Silver saw an even stronger move. March-expiry silver futures rallied nearly 9% to around Rs 2.57 lakh per 10 grams, rebounding sharply after slipping from recent peaks of over Rs 4.2 lakh per 10 grams.
Silver ETFs lead the recovery
The sharp recovery in spot and futures prices spilled over into ETFs tracking precious metals. Silver ETFs were the biggest gainers, with several funds rising close to 10% during early trading hours.
Gold ETFs also posted healthy gains. Most gold-focused funds rose between 4% and 5%, tracking the recovery in MCX futures and international prices.
Market participants said ETF flows had turned positive again as panic selling eased and bargain hunting emerged at lower levels.
What caused the recent crash?
According to analysts, the sharp fall in gold and silver over the past two days was driven more by technical and policy-related triggers than by any major shift in fundamentals.
The sell-off began after CME Group raised margin requirements on gold and silver contracts, forcing leveraged traders to cut positions. This accelerated liquidation at a time when both metals were already heavily overbought.
At the same time, reports that US President Donald Trump may nominate Kevin Warsh—seen as a hawkish and dollar-supportive figure—as the next Federal Reserve Chair added pressure. Expectations of tighter monetary policy boosted the US dollar, which typically weighs on precious metals.
“The correction was amplified by extreme overbought conditions after gold and silver touched unprecedented highs just days earlier,” said Hareesh V, Head of Commodity Research at Geojit Investments. He noted that silver had surged more than 60% in a month, while gold was up over 20%, making the market vulnerable to sharp profit-taking.
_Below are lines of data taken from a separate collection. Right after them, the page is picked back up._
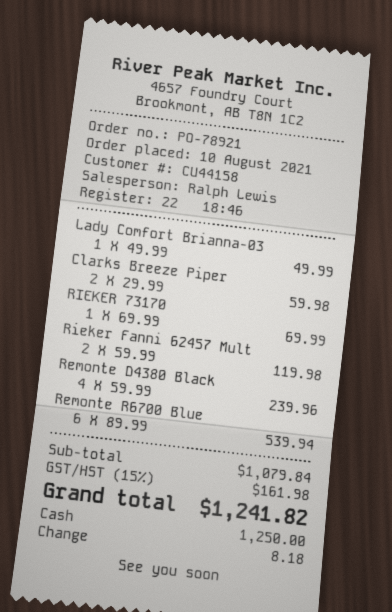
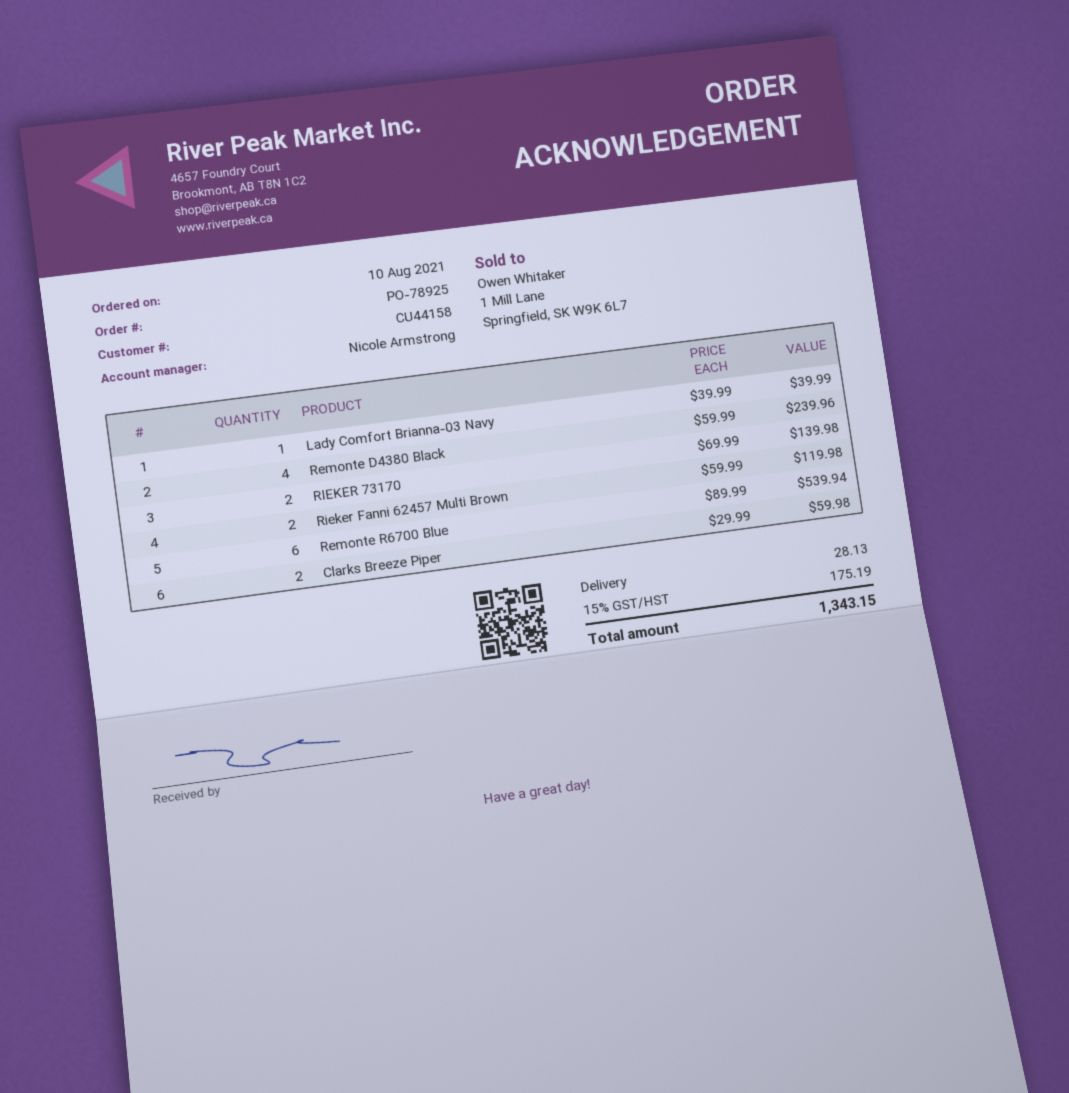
order number: PO-78921 -> PO-78925
sales rep: Ralph Lewis -> Nicole Armstrong
Lady Comfort Brianna-03: 1 x 49.99 = 49.99 -> 1 x 39.99 = 39.99
RIEKER 73170: 1 x 69.99 = 69.99 -> 2 x 69.99 = 139.98
shipping: none -> 28.13
tax: 15% = 161.98 -> 15% = 175.19
total: 1241.82 -> 1343.15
Are fundamentals still intact?
Despite the steep correction, most analysts believe the broader outlook for gold and silver remains constructive.
“The violent drop looks more like a technical correction than a deterioration in core fundamentals,” Hareesh V said, adding that long-term drivers such as geopolitical tensions, central bank buying and macroeconomic uncertainty are still in place.
Kyle Rodda, Senior Market Analyst at Capital.com, told Reuters that prices now appear closer to fair value after weeks of what he described as “fairly irrational” market behaviour.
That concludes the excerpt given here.